Вскоре после этого случая с Любой я перебрался из гостиницы "Великобритания" на завод, в чертежную комнату при снарядном цехе.
Помог мне в этом чертежник Гринько -- вялый чахоточный человек, бывший эсер. Он зашел однажды ко мне в номер, ужаснулся гостиничной вони и уговорил меня переехать в чертежную, хотя мне оставалось жить в Юзовке уже недолго.
В чертежной работал только один Гринько. Я приходил из цеха поздно и ночевал на деревянном диване.
Жизнь завода была так далека от удушливой жизни в гостинице, что казалось, между заводом и "Великобританией" протянулись сотни верст.

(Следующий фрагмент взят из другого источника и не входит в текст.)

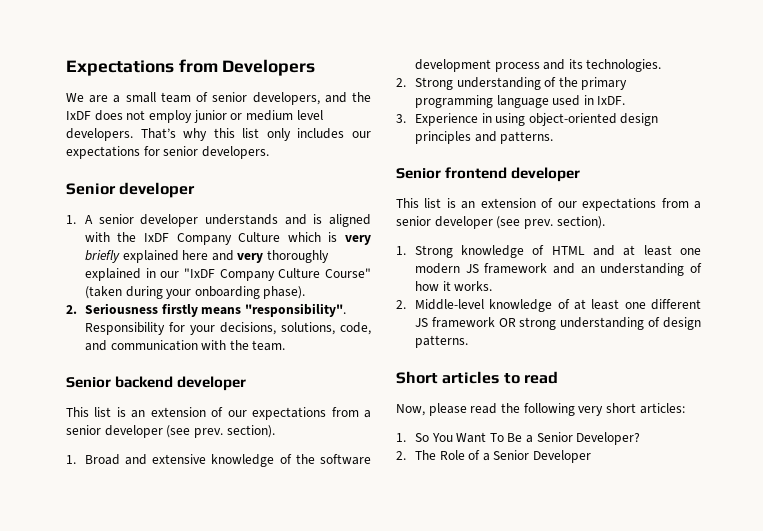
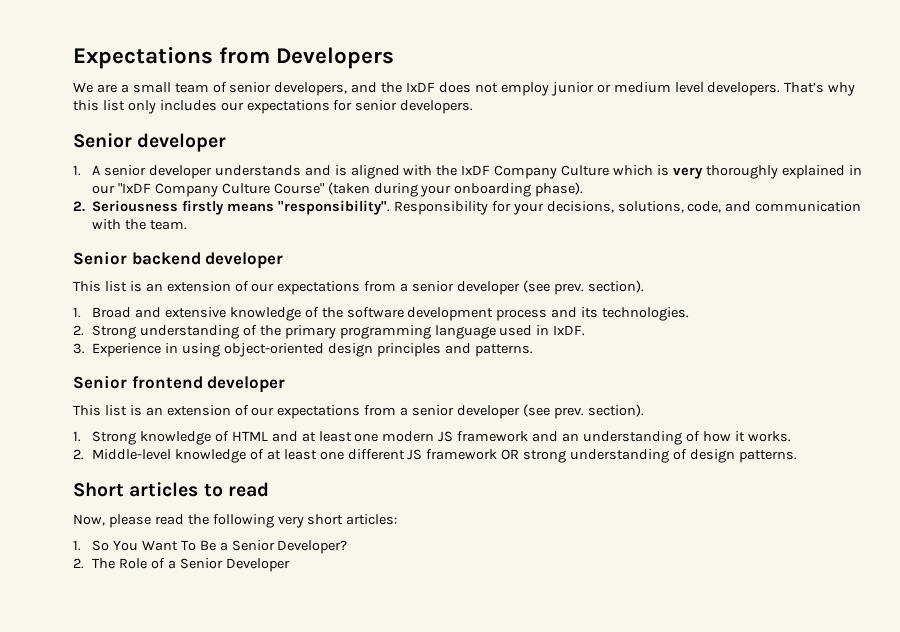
- 1. A senior developer understands and is aligned with the IxDF Company Culture which is very briefly explained here and very thoroughly explained in our "IxDF Company Culture Course" (taken during your onboarding phase).
+ 1. A senior developer understands and is aligned with the IxDF Company Culture which is very thoroughly explained in our "IxDF Company Culture Course" (taken during your onboarding phase).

Каждый вечер после работы я ходил в бессемеровский цех. Часами я мог смотреть, как из исполинских вращающихся печей, похожих на стальные груши высотой в три этажа, льется расплавленная сталь.
По ночам я ходил смотреть на каждый выпуск чугуна из доменных печей. Зрелище было зловещее. Чугун лился по канавам в земле, дымясь багровым паром. Все вокруг было густо окрашено только в два цвета -- черный и красный. Рабочие в зареве жидкого чугуна были похожи на выходцев из ада.

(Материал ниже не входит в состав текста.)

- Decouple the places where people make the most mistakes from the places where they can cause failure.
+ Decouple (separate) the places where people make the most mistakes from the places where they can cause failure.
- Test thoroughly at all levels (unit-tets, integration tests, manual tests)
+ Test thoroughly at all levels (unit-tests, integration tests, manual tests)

Иногда я ходил в рельсопрокатный цех. Огромные вальцы, вздрагивая и скрежеща, заглатывали раскаленные добела стальные болванки и мяли их в своей металлической холодной пасти, чтобы выбросить вместо толстой болванки длинный брус. Он быстро шел из одних вальцов в другие, все время вытягиваясь, пока не превращался в темно-багровый рельс.
Готовые рельсы катились около самых ног по железным каткам, мерцая сотнями искр.
Все вокруг гремело, скрежетало, лязгало, свистело паром, дымило, сыпало искрами, ухало и звенело. Сквозь грохот доносились протяжные крики: "Берегись!" Рабочие быстро катили на стальных тачках раскаленные болванки. Если встречный не успевал вовремя отскочить, на нем начинала тлеть одежда. Кран проносил над головой такую же раскаленную болванку, придерживая ее в воздухе, как краб, двумя стальными клешнями.